> Exercise aim:
In the entries below, find every line with "none" and copy it.

══ Data shown

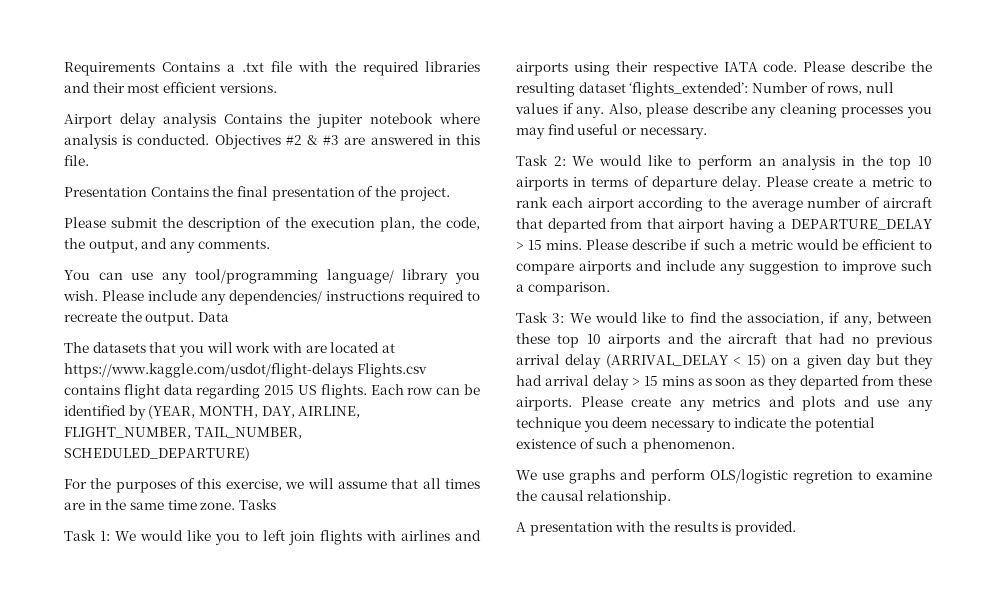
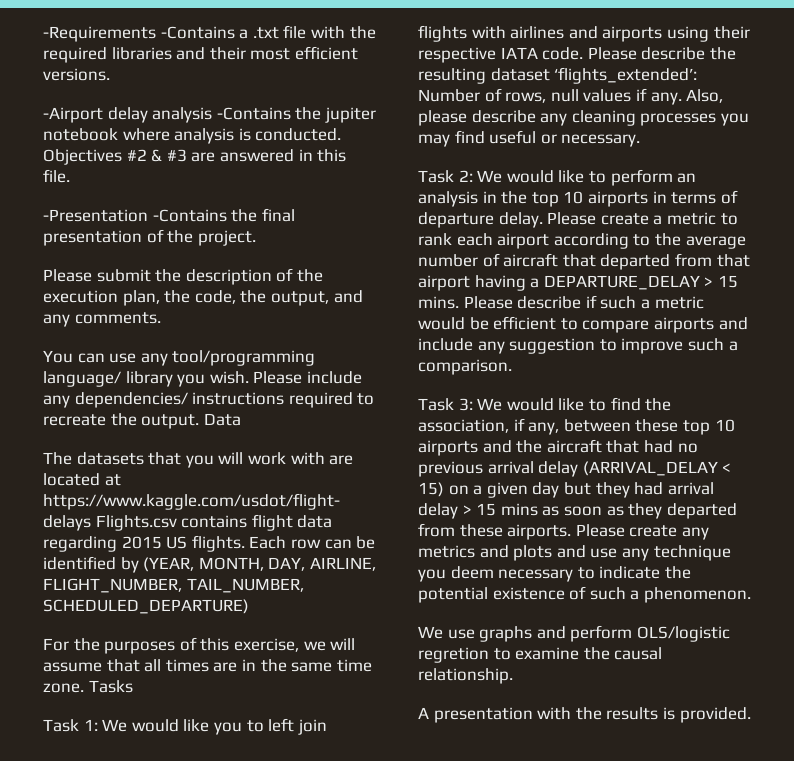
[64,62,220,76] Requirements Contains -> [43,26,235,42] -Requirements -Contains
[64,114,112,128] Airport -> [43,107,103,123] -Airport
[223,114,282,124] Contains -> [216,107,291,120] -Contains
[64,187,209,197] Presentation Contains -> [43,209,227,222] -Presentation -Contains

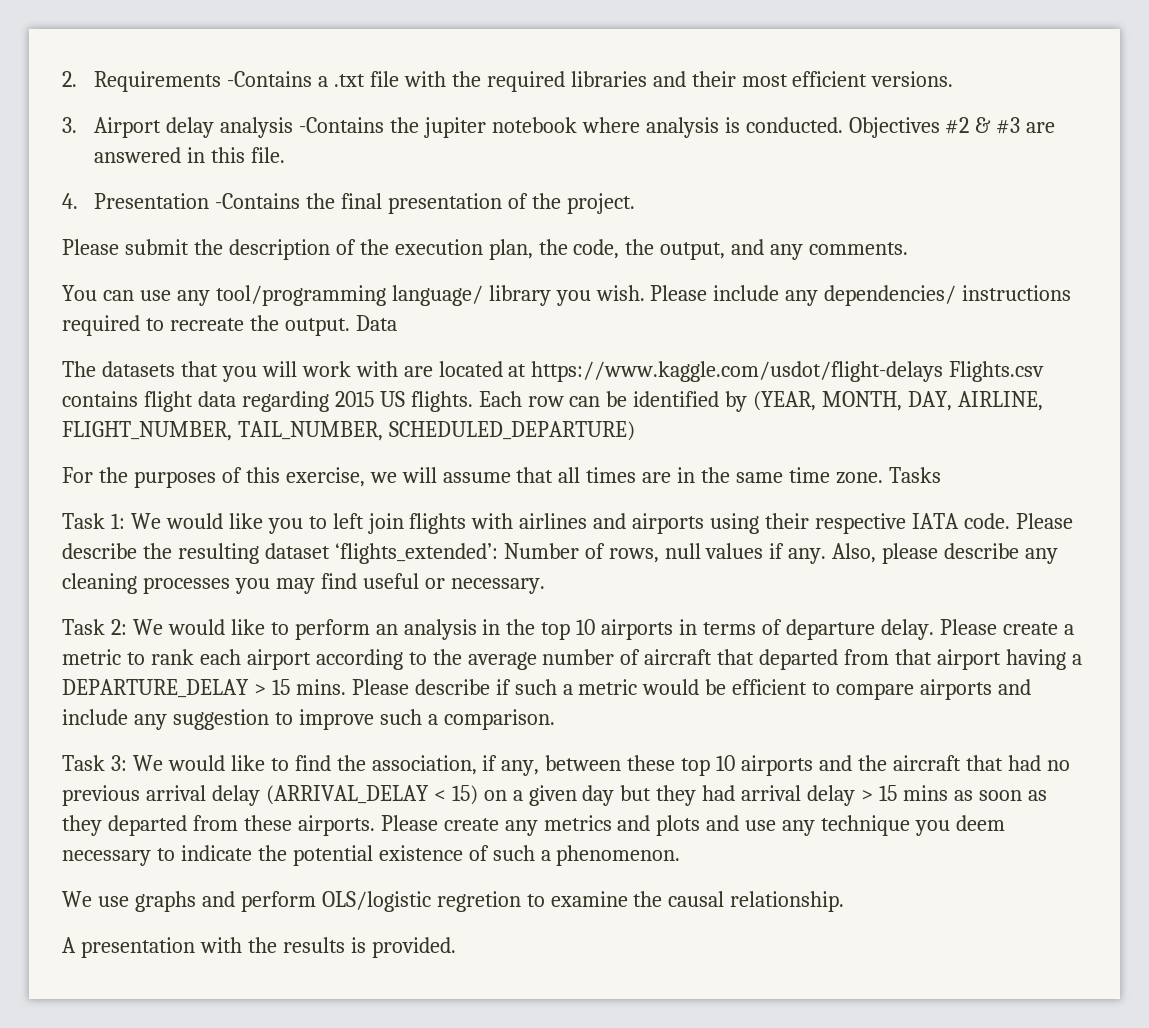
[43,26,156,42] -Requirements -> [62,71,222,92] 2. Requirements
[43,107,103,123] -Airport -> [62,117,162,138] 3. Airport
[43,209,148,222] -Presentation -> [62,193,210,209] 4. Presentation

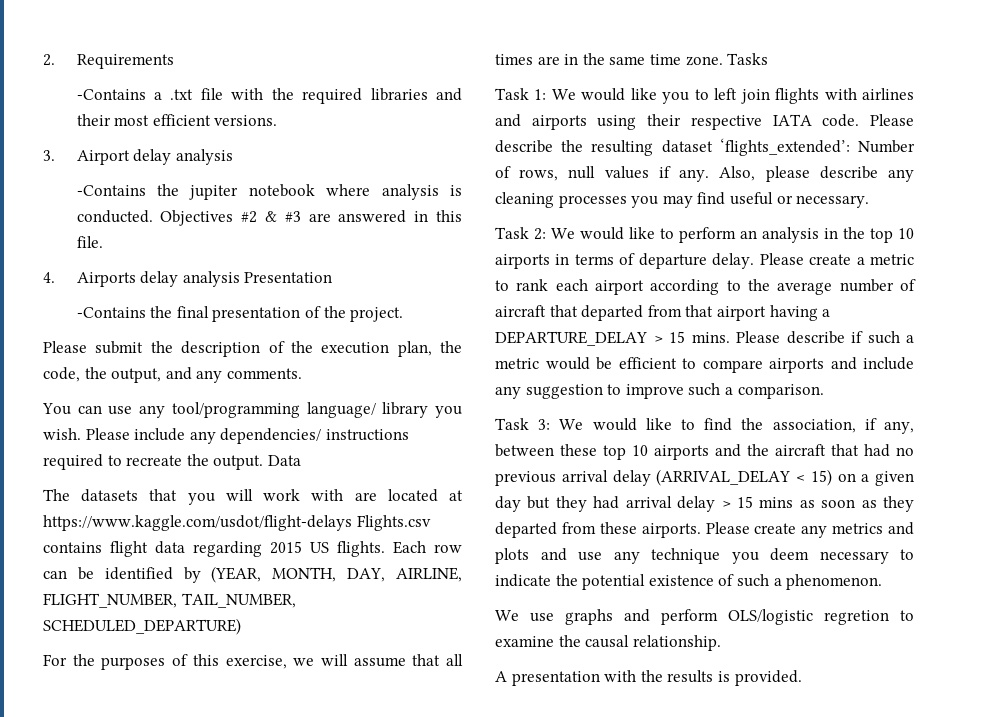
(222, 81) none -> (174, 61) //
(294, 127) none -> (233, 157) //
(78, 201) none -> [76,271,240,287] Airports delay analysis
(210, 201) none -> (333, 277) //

════

> Written answer:
(222, 81) none -> (174, 61) //
(294, 127) none -> (233, 157) //
(78, 201) none -> [76,271,240,287] Airports delay analysis
(210, 201) none -> (333, 277) //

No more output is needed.